Lukewarmness... Continued!

Craig Groeschel's Follow-Up Blog post on Lukewarmness looks like this:

Question: What do you do when you realize you are lukewarm?

Answer: You do something drastic!

If some small change would have made the difference in your spiritual life, you would have made the change a long time ago.

You might:
  • Start a seven day fast and devote extra time to seeking God.
  • Take a sabbatical and pray like you haven’t in years.
  • Confess to your spouse, your elders, or to trusted friends and ask for help.
  • Seek spiritual counseling from another pastor or counselor.
  • Take the week off and go to a hotel alone with no cell phone, no computer, and no books but the Bible.
  • Read a Children’s Bible and pretend like you’re hearing the gospel story for the very first time.
  • Repent to your family for your lack of spiritual passion and leadership.
  • Tell your church honestly that you are struggling and invite them to pray for you.
  • You might turn off your computer now and go somewhere and cry and repent deeply.
Whatever you do, it should be drastic and you should do it before another voice talks you out of it.

Tuesday, December 02, 2008

My Year-End Self-Evaluation

Craig Groeschel recently posted some signs of a lukewarm pastor.
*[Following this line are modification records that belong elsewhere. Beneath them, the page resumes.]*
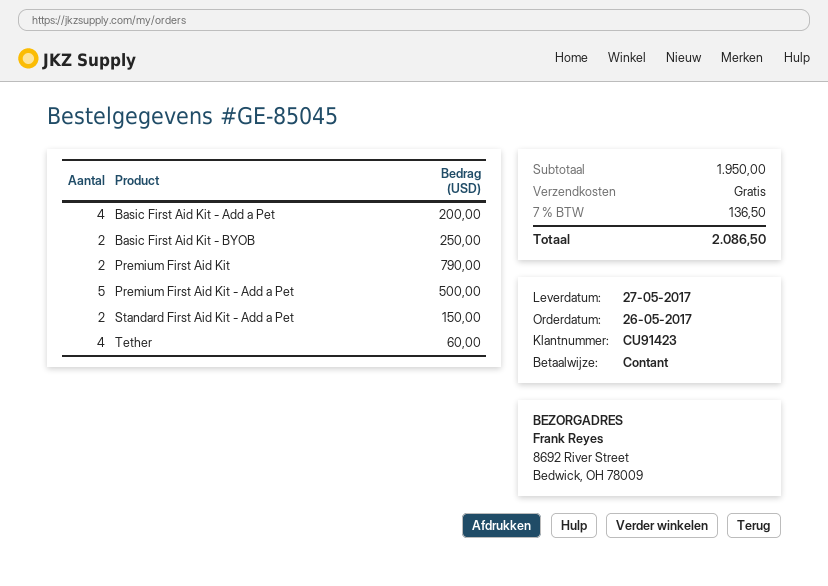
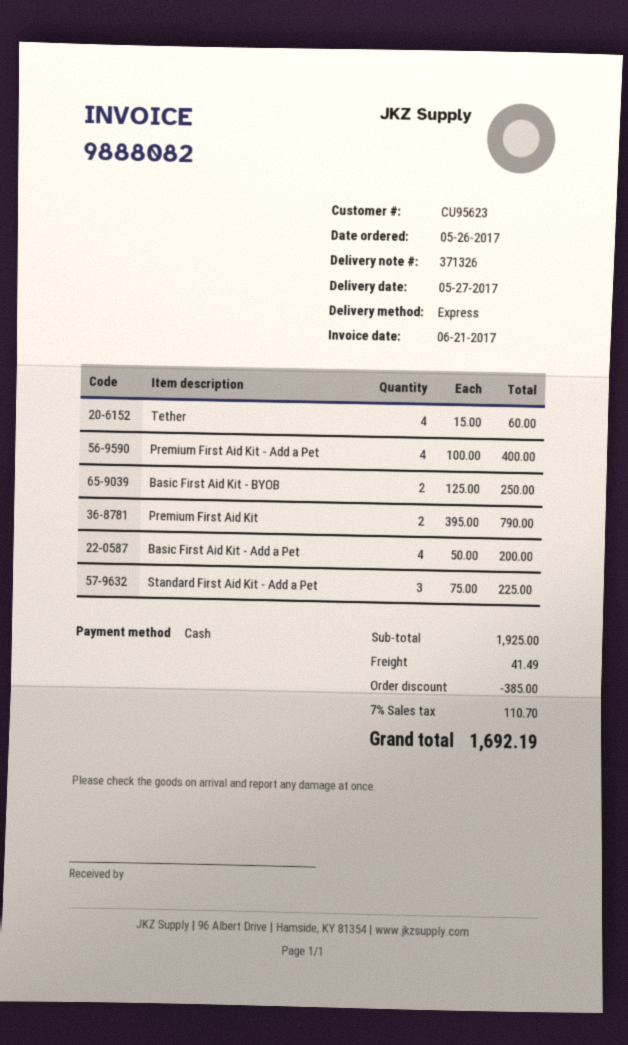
customer number: CU91423 -> CU95623
Premium First Aid Kit - Add a Pet: 5 for 500.00 -> 4 for 400.00
Standard First Aid Kit - Add a Pet: 2 for 150.00 -> 3 for 225.00
subtotal: 1950.00 -> 1925.00
discount: none -> 385.00
shipping: 0.00 -> 41.49
tax: 7% = 136.50 -> 7% = 110.70
total: 2086.50 -> 1692.19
Since lukewarmness is something detested by our Lord, I think an effective year-end self-evaluation can be created from the points following:

Do I pray as much, or more, publicly than privately?
Am I almost exclusively dependent on others’ sermons to preach than directly hearing from God?
Do I care more about my church than The Church?
Do I preach about evangelism but not practice evangelism privately?
Do I tolerate and rationalize unconfessed sin?
Do I preach for the approval of people rather than the approval of God?
Am I overly sensitive to criticism?
Do I harbor bitterness and unforgiveness?
Do I read the Bible to prepare sermons but not for personal devotion to God?
Am I jealous or critical of someone else that God is blessing?

Do you see any of this in yourself?

According to Craig, a lukewarm pastor:
Prays as much, or more, publicly than privately.
Is almost exclusively dependent on others’ sermons to preach than directly hearing from God.
Cares more about his church than The Church.
Preaches about evangelism but doesn’t practice evangelism privately.
Tolerates and rationalizes unconfessed sin.
Preaches for the approval of people rather than the approval of God.
Is overly sensitive to criticism.
Harbors bitterness and unforgiveness.
Reads the Bible to prepare sermons but not for personal devotion to God.
Is jealous or critical of someone else that God is blessing.